Exercise aim: Find the lines below holding the word "write" and copy each of them.

Input data:
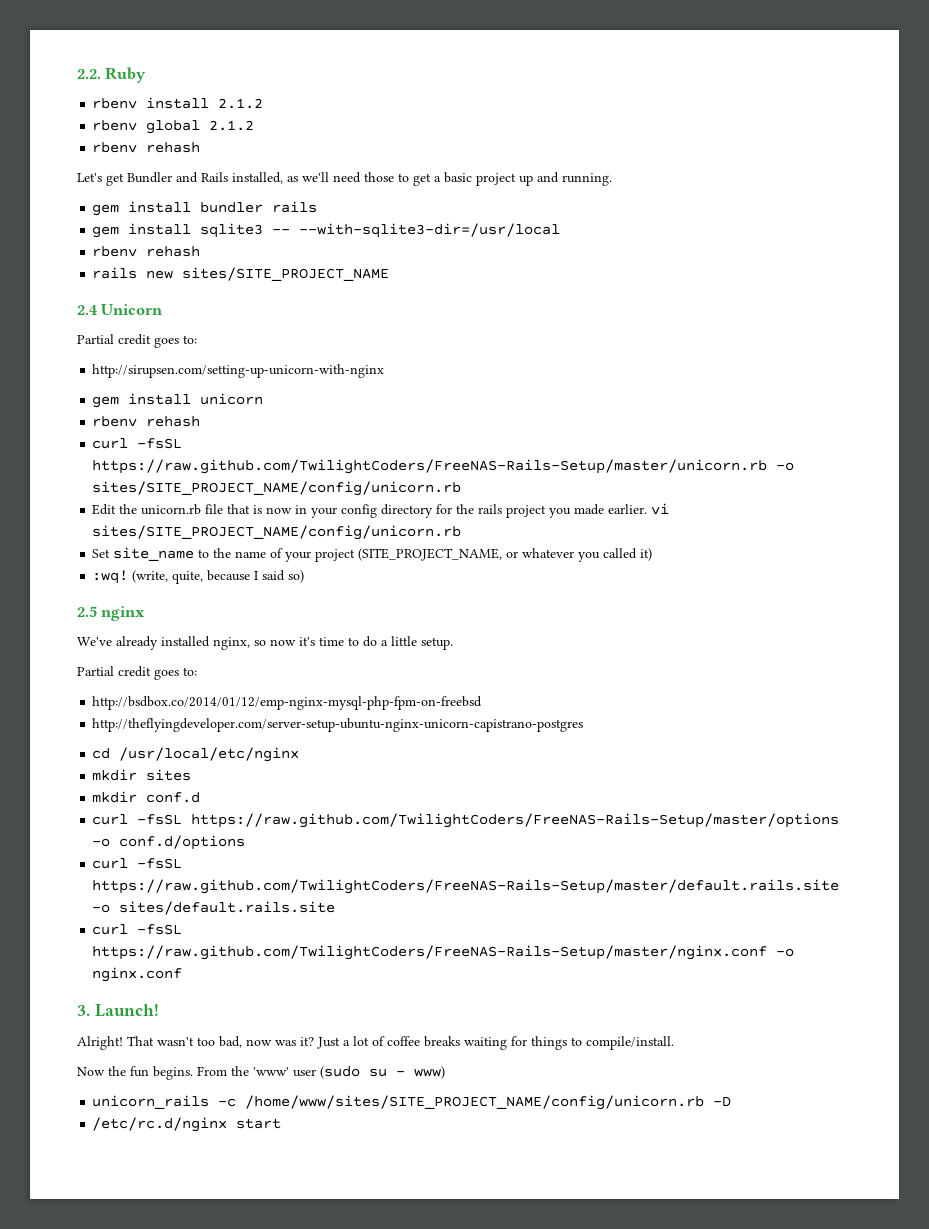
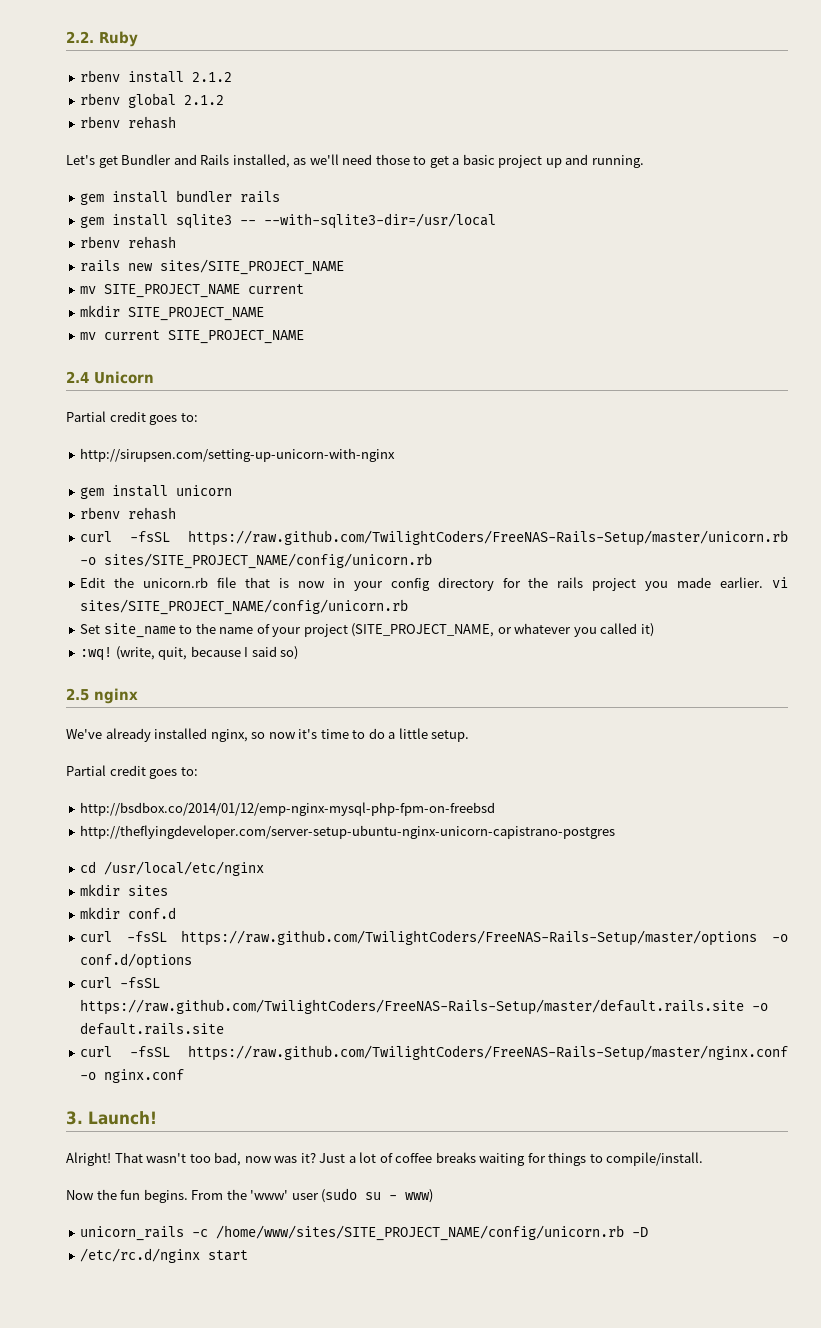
+ mv SITE_PROJECT_NAME current
+ mkdir SITE_PROJECT_NAME
+ mv current SITE_PROJECT_NAME
- (write, quite, because I said so)
+ (write, quit, because I said so)
- curl -fsSL https://raw.github.com/TwilightCoders/FreeNAS-Rails-Setup/master/default.rails.site -o sites/default.rails.site
+ curl -fsSL https://raw.github.com/TwilightCoders/FreeNAS-Rails-Setup/master/default.rails.site -o default.rails.site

Exercise output:
- (write, quite, because I said so)
+ (write, quit, because I said so)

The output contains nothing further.